Johannesburg/Harare — One of Zimbabwe’s biggest creditors rejected a government request for debt relief until it improves its human rights record and pays arrears on outstanding debt.

The country’s plea for relief was rebuffed in a June 12 letter to Zimbabwean finance minister Mthuli Ncube from Odile Renaud-Basso, chair of the Paris Club. The group, to which Zimbabwe owed $3.26bn in 2018, represents creditor nations including members of the Organisation for Economic Co-operation and Development.

The letter, seen by Bloomberg, was in response to an April 2 appeal by Ncube to the heads of the International Monetary Fund, World Bank, African Development Bank, Paris Club and European Investment Bank seeking an arrears-clearance programme and debt relief. Zimbabwe’s relations with multilateral lenders have been strained for almost 20 years as it gas failed to meet payments and a series of elections were marred by violence and irregularities.

“Zimbabwe’s desire to normalise its relations with the international community can only advance following the implementation of substantive economic and political reforms,” Renaud-Basso said. The required reforms are “regarding the respect for human rights, especially freedom of assembly and expression”.

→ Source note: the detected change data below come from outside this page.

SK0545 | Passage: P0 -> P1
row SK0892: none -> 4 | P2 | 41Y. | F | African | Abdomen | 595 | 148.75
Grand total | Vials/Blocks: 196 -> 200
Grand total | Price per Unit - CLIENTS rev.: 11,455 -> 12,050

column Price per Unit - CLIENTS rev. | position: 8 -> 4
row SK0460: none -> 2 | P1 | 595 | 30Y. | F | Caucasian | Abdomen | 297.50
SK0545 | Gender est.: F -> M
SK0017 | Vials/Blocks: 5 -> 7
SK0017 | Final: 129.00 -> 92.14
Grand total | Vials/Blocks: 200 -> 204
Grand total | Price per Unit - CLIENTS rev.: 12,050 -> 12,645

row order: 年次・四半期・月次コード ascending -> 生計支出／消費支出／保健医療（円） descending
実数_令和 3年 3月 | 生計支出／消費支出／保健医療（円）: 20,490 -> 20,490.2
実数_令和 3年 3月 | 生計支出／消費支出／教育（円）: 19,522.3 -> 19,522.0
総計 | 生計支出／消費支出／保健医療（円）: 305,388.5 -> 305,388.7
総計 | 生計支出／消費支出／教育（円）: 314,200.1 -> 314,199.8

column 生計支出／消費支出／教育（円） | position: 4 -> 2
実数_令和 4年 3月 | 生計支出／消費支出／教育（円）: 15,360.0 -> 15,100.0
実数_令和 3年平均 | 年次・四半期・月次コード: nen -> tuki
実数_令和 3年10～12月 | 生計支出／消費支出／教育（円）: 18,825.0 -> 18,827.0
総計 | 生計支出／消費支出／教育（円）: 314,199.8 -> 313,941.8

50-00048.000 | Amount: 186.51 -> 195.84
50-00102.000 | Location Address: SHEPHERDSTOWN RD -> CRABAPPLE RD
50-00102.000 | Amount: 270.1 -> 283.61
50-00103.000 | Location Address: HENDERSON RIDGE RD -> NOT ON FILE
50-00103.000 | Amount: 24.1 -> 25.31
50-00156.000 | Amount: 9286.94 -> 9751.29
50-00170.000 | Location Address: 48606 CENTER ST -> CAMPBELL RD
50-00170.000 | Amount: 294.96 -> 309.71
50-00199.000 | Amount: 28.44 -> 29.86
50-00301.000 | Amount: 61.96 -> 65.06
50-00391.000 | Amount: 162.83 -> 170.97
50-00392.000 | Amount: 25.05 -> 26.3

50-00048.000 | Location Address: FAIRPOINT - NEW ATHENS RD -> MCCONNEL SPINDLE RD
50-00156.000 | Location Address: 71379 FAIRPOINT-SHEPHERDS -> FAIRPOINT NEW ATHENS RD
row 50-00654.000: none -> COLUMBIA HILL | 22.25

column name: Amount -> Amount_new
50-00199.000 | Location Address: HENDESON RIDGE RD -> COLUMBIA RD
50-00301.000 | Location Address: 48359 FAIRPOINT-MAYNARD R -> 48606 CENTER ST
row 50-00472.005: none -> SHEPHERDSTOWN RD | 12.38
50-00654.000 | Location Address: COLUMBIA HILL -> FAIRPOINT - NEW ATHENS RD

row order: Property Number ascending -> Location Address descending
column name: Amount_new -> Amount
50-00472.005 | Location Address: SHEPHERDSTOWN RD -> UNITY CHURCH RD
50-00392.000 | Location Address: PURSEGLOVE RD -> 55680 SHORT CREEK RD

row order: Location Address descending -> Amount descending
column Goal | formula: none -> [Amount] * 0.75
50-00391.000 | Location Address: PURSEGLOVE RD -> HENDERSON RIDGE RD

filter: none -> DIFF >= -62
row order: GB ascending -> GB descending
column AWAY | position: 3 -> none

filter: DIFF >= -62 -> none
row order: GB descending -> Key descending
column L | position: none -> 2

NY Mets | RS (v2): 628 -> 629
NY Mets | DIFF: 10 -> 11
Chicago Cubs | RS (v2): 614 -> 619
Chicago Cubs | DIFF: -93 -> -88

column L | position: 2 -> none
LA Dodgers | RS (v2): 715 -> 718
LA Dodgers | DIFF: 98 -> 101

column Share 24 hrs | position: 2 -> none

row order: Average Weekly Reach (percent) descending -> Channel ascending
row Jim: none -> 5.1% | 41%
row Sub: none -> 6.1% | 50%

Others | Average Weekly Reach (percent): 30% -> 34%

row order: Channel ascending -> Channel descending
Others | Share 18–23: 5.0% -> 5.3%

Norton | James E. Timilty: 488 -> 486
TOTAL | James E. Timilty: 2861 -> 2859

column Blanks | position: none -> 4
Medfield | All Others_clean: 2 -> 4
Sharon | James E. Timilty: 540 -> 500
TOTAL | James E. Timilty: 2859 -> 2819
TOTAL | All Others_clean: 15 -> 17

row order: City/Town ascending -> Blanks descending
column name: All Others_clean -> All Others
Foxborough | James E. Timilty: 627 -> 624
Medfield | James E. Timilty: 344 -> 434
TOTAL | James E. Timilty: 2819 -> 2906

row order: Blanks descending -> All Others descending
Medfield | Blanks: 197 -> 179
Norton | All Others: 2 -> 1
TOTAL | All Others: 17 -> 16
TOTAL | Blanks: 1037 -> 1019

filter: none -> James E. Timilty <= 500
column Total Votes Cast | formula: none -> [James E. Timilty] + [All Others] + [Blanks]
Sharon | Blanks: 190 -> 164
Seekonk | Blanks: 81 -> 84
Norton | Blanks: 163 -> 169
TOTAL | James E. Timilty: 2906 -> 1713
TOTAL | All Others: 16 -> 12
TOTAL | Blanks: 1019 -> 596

Winning debt relief was a key plank of Ncube’s strategy to kick-start the economy after two decades of stagnation. The former Oxford University lecturer’s attempts to drive economic reform and improve relations with lenders have been thwarted by the violent suppression by Zimbabwean security forces of a series of demonstrations.

Schwan Badirou Gafari, secretary-general of the Paris Club, declined to comment, as did Clive Mphambela, a spokesperson for Zimbabwe’s treasury.

Ncube hasn’t commented on the letter he sent or whether he got any other responses. His appeal comes at a time when the country’s economy is in free fall as a result of economic mismanagement in recent years. It is also trying to recover from the worst drought in four decades, a rare cyclone and the impact of the coronavirus pandemic.

The country has confirmed 734 cases of the disease and nine deaths, as of Tuesday, according to the health ministry.

Renaud-Basso said the Paris Club will only re-engage Zimbabwe once its arrears to international financial institutions have been paid and cautioned the country to use the limited amount of aid it has received to combat Covid-19 transparently.

In 2018, the last time figures were provided, Zimbabwe had $7.66bn in external debt. New Zimbabwe, an internet website, reported on the letter earlier.